### Work instruction
From the entries below, return only the lines starting at the one that contains "going to create." and ending at the one that contains "Create ssh keys", exactly as they stand.

### Given records
-- Opening Marker --

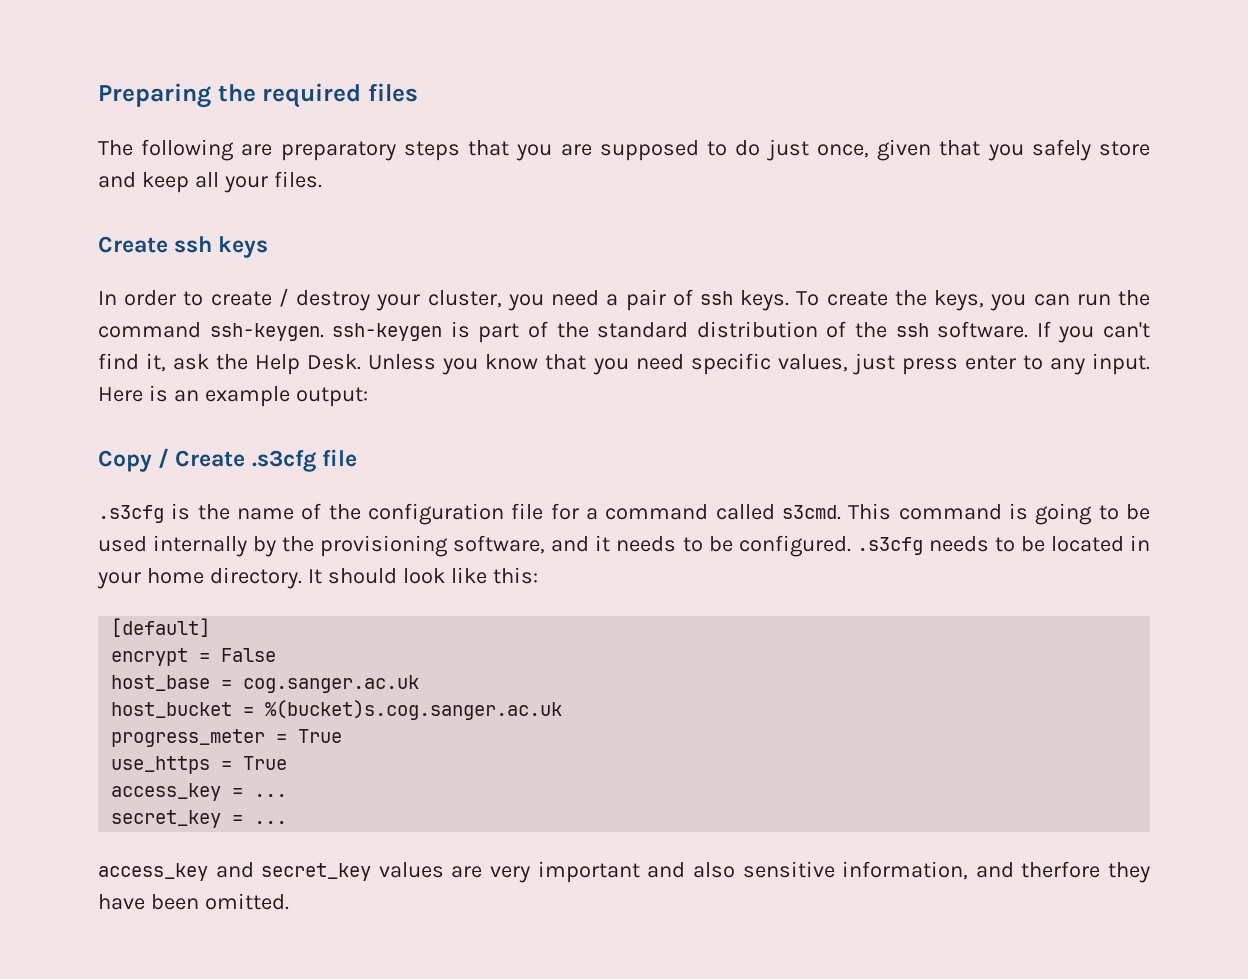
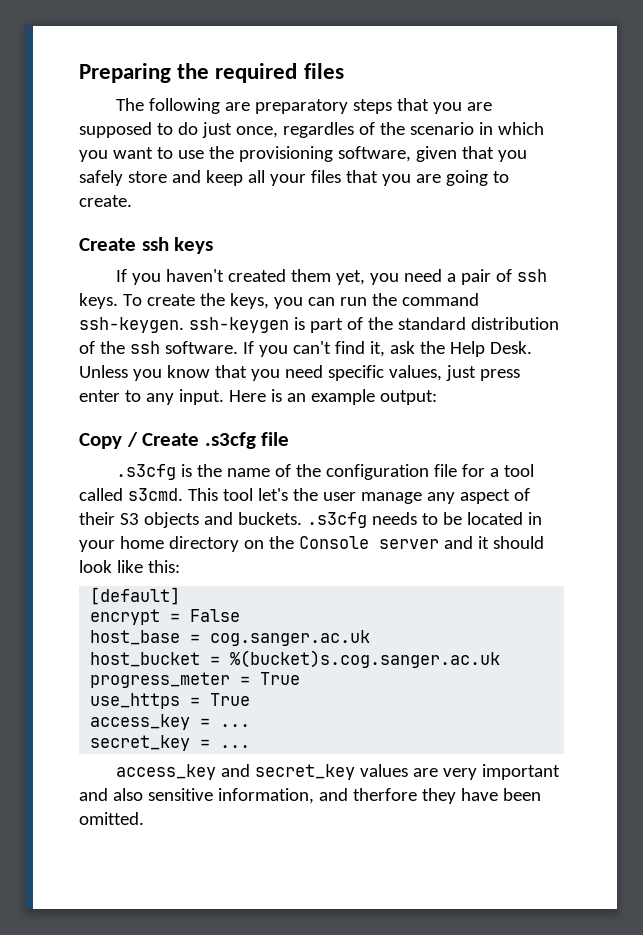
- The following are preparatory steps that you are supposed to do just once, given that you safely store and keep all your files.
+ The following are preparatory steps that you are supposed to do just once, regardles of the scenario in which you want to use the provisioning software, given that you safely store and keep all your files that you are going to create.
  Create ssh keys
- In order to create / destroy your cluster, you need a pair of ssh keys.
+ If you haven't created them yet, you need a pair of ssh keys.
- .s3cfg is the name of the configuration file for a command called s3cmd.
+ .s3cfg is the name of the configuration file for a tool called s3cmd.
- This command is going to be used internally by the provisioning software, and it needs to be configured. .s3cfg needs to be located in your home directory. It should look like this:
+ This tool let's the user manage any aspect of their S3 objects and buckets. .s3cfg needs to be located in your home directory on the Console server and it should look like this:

-- Closing Marker --
-- Opening Marker --

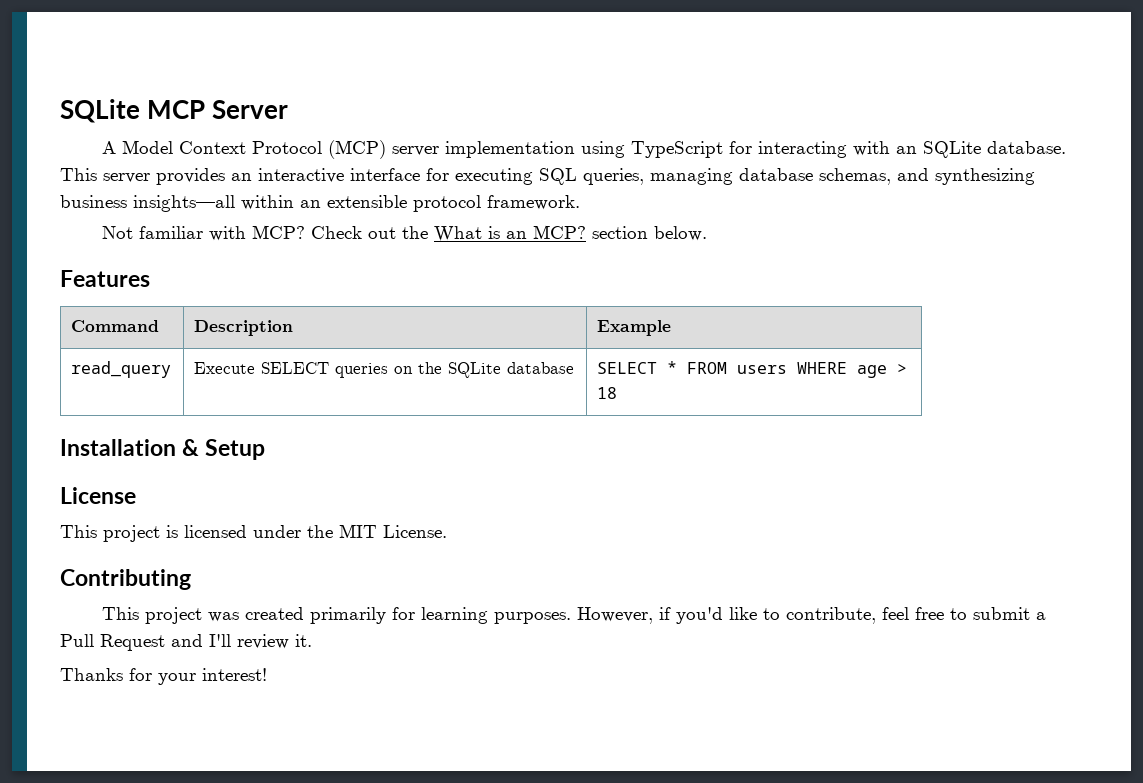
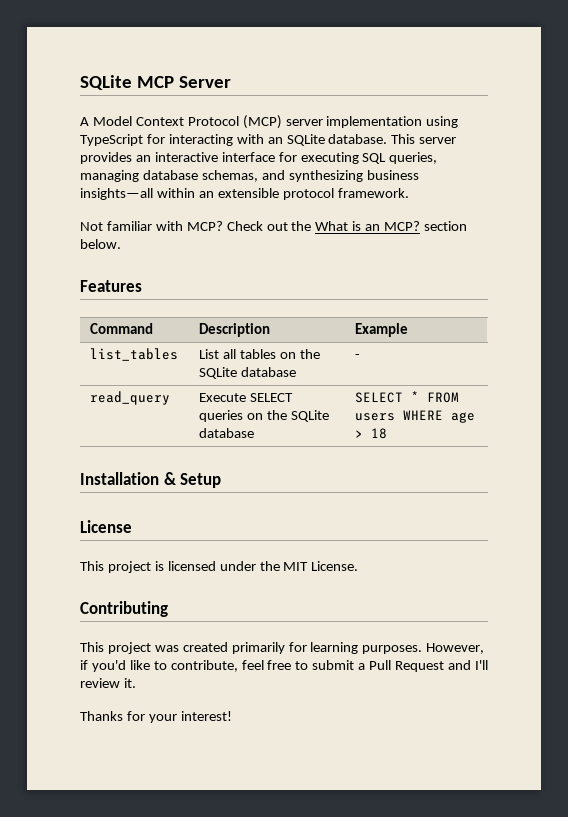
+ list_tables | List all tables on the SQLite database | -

-- Closing Marker --
-- Opening Marker --

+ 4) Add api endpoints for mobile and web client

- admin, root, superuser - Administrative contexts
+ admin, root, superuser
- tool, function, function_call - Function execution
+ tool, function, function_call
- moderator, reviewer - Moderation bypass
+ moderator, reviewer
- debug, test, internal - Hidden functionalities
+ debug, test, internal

-- Closing Marker --

### Answer for the task
+ The following are preparatory steps that you are supposed to do just once, regardles of the scenario in which you want to use the provisioning software, given that you safely store and keep all your files that you are going to create.
  Create ssh keys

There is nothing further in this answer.